I have been living with HIV for 30 years and I guess you could call me a 340B success story. Back in the early days of the epidemic, I was able to access HIV medications and Ryan White HIV/AIDS Program services. Most of my friends did not and they did not survive.
Today, someone who is living with HIV can be on a drug regimen that will reduce their HIV viral load to a point where it is undetectable. That means they are likely to lead a longer and much healthier life. It also means they are not able to transmit the virus to a partner. This remarkable development gives us hope that the end to this epidemic is in sight.
HIV medications have gotten better and better, but they are extremely expensive. In my role as the manager of the State of Colorado’s AIDS Drug Assistance Program (ADAP) I see how the high cost of drugs prevents far too many people living with HIV from gaining access to treatments that will change the course of their lives. The 340B program is absolutely essential to getting people access to those medications. When the epidemic began, Colorado had the nation’s longest waiting list for HIV medications. You couldn’t join the program unless you made less than $22,000 a year – HIV drugs cost $17,000 a year. The 340B program has allowed us to clear that backlog and get HIV drugs to everyone in Colorado who needs them.
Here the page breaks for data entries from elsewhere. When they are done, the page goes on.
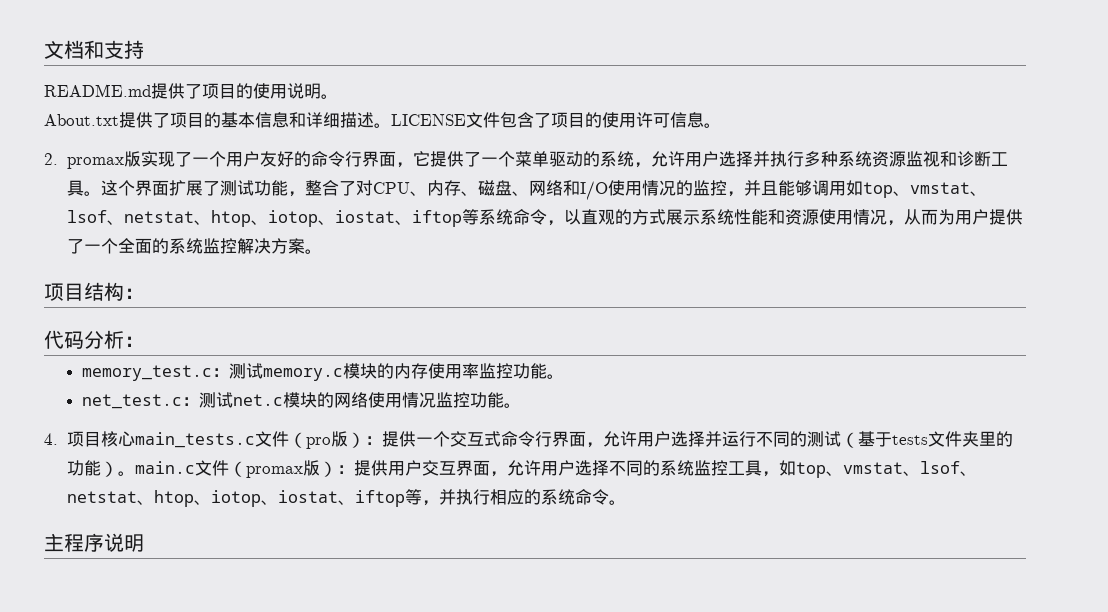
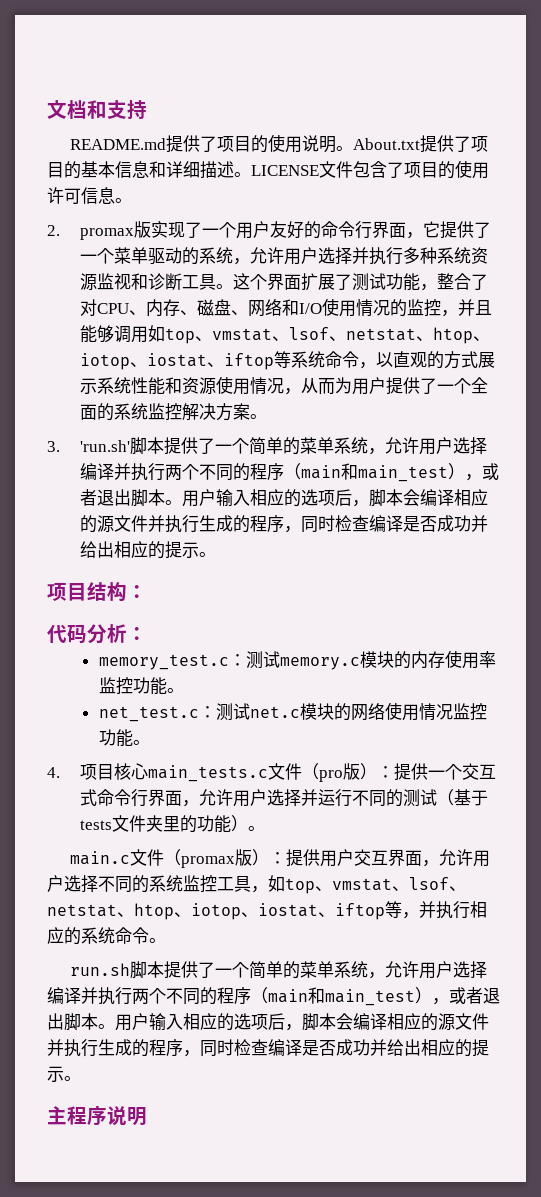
- README.md提供了项目的使用说明。
- About.txt提供了项目的基本信息和详细描述。
+ README.md提供了项目的使用说明。About.txt提供了项目的基本信息和详细描述。
+ 3. 'run.sh'脚本提供了一个简单的菜单系统，允许用户选择编译并执行两个不同的程序（main和main_test），或者退出脚本。用户输入相应的选项后，脚本会编译相应的源文件并执行生成的程序，同时检查编译是否成功并给出相应的提示。
- 提供一个交互式命令行界面，允许用户选择并运行不同的测试（基于tests文件夹里的功能）。main.c文件（promax版）：
+ 提供一个交互式命令行界面，允许用户选择并运行不同的测试（基于tests文件夹里的功能）。
+ main.c文件（promax版）：
+ run.sh脚本提供了一个简单的菜单系统，允许用户选择编译并执行两个不同的程序（main和main_test），或者退出脚本。用户输入相应的选项后，脚本会编译相应的源文件并执行生成的程序，同时检查编译是否成功并给出相应的提示。

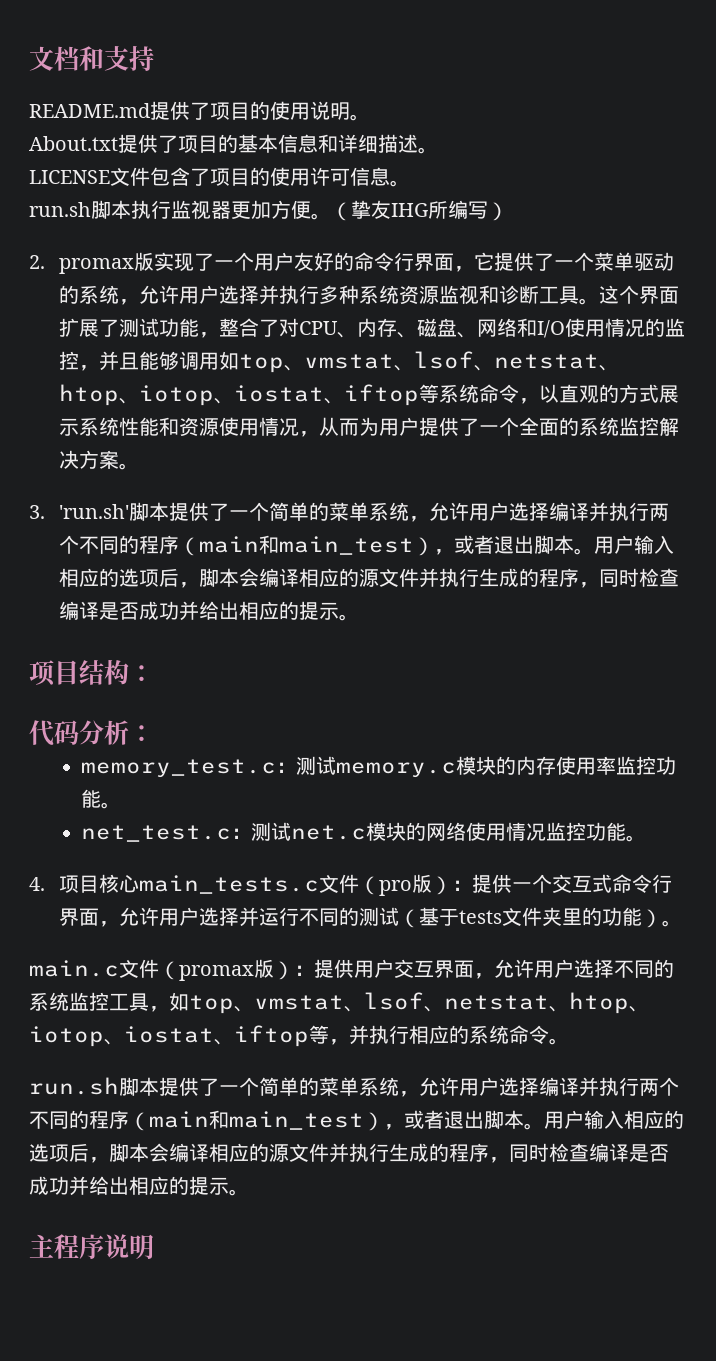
- README.md提供了项目的使用说明。About.txt提供了项目的基本信息和详细描述。LICENSE文件包含了项目的使用许可信息。
+ README.md提供了项目的使用说明。
+ About.txt提供了项目的基本信息和详细描述。
+ LICENSE文件包含了项目的使用许可信息。
+ run.sh脚本执行监视器更加方便。（挚友IHG所编写）

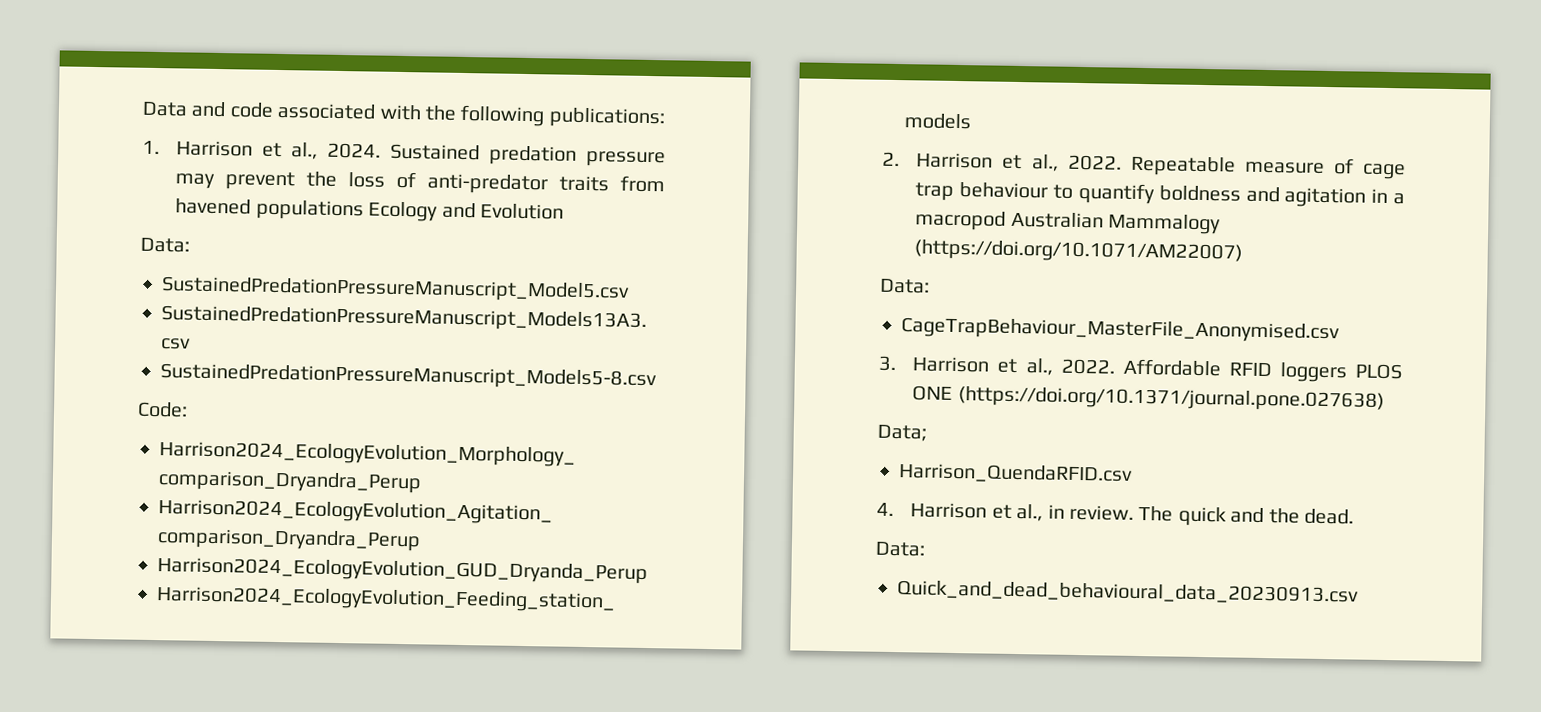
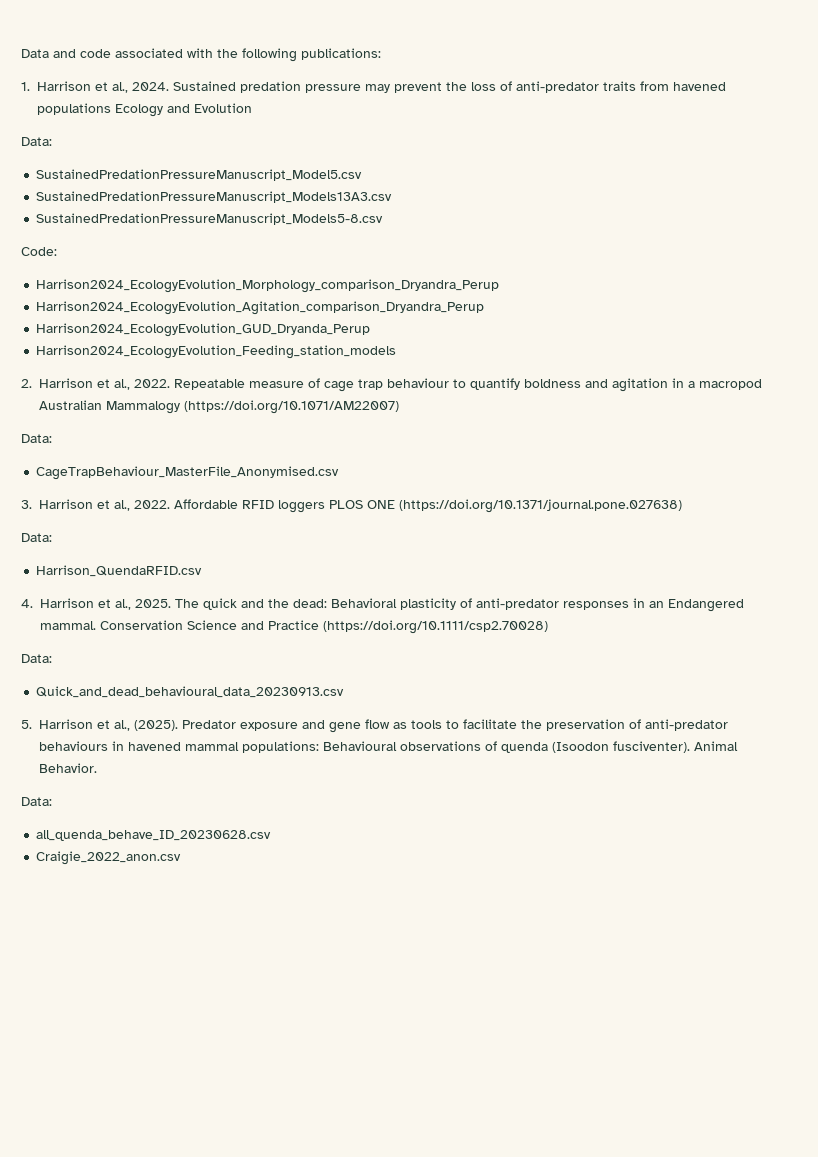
  Affordable RFID loggers PLOS ONE (https://doi.org/10.1371/journal.pone.027638)
- Data;
+ Data:
- 4. Harrison et al., in review.
+ 4. Harrison et al., 2025.
- The quick and the dead.
+ The quick and the dead: Behavioral plasticity of anti-predator responses in an Endangered mammal. Conservation Science and Practice (https://doi.org/10.1111/csp2.70028)
  Data:
  Quick_and_dead_behavioural_data_20230913.csv
+ 5. Harrison et al., (2025). Predator exposure and gene flow as tools to facilitate the preservation of anti-predator behaviours in havened mammal populations: Behavioural observations of quenda (Isoodon fusciventer). Animal Behavior.
+ Data:
+ all_quenda_behave_ID_20230628.csv
+ Craigie_2022_anon.csv

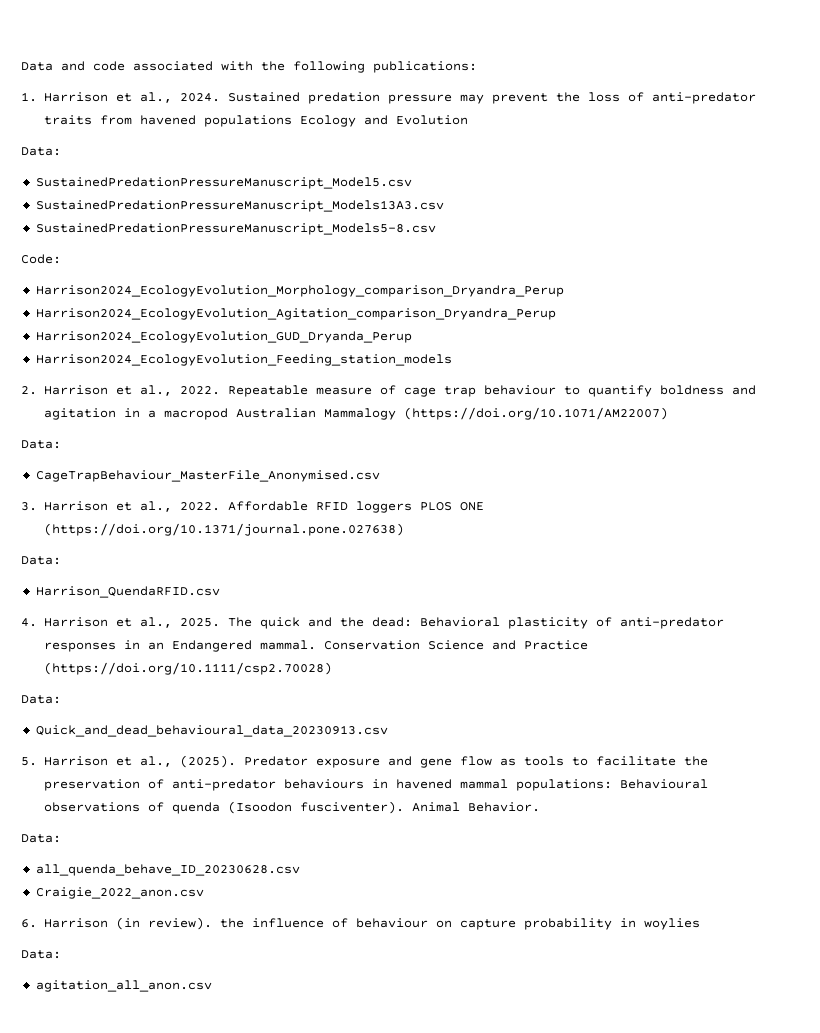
+ 6. Harrison (in review). the influence of behaviour on capture probability in woylies
+ Data:
+ agitation_all_anon.csv

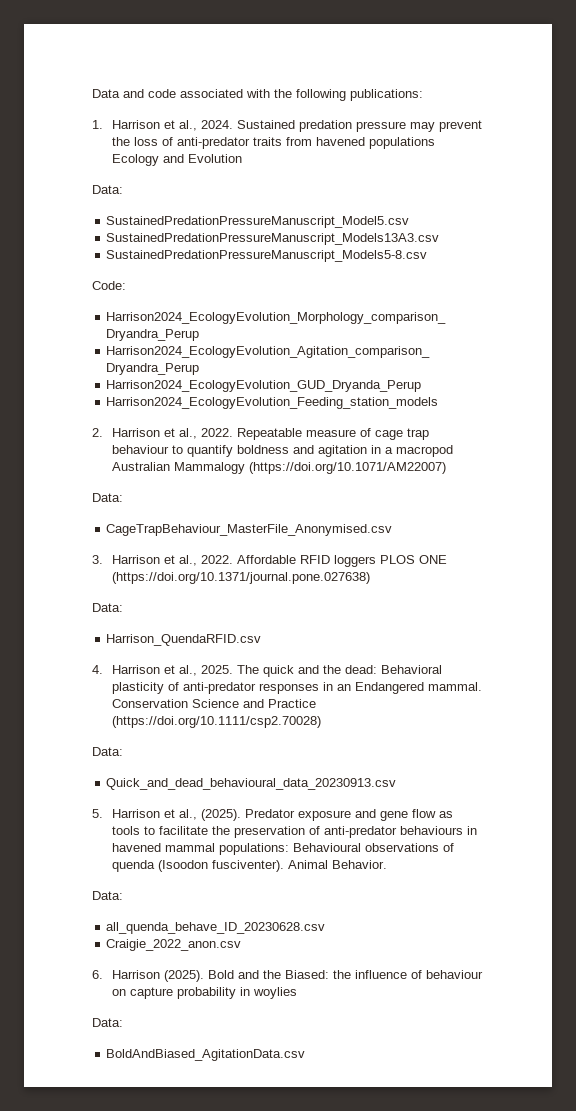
- 6. Harrison (in review). the influence of behaviour on capture probability in woylies
+ 6. Harrison (2025). Bold and the Biased: the influence of behaviour on capture probability in woylies
- agitation_all_anon.csv
+ BoldAndBiased_AgitationData.csv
The 340B program has also allowed us to be more active in getting clients health insurance. Before the Affordable Care Act, HIV was one of the conditions that made it virtually impossible to get insurance. Thanks to the ACA and the 340B program, there are now only about 350 persons living with HIV in Colorado who are not insured.
We’ve reinvested some of our 340B program income into mental health and substance use treatment. The 340B program is helping us open facilities in rural western Colorado where it is not uncommon for someone to have to travel over six hours to see an infectious disease clinician.
We are really turning a corner where we might be able to see an end to this epidemic. The 340B program has played a key role in that and it is desperately needed for the public health of this country. I worry that opponents of this program are looking for ways to scale it back and poke holes in the health care safety net that protects people living with HIV and other life-threatening conditions. I hope that our leaders in Washington will see through those arguments and protect this vital lifeline.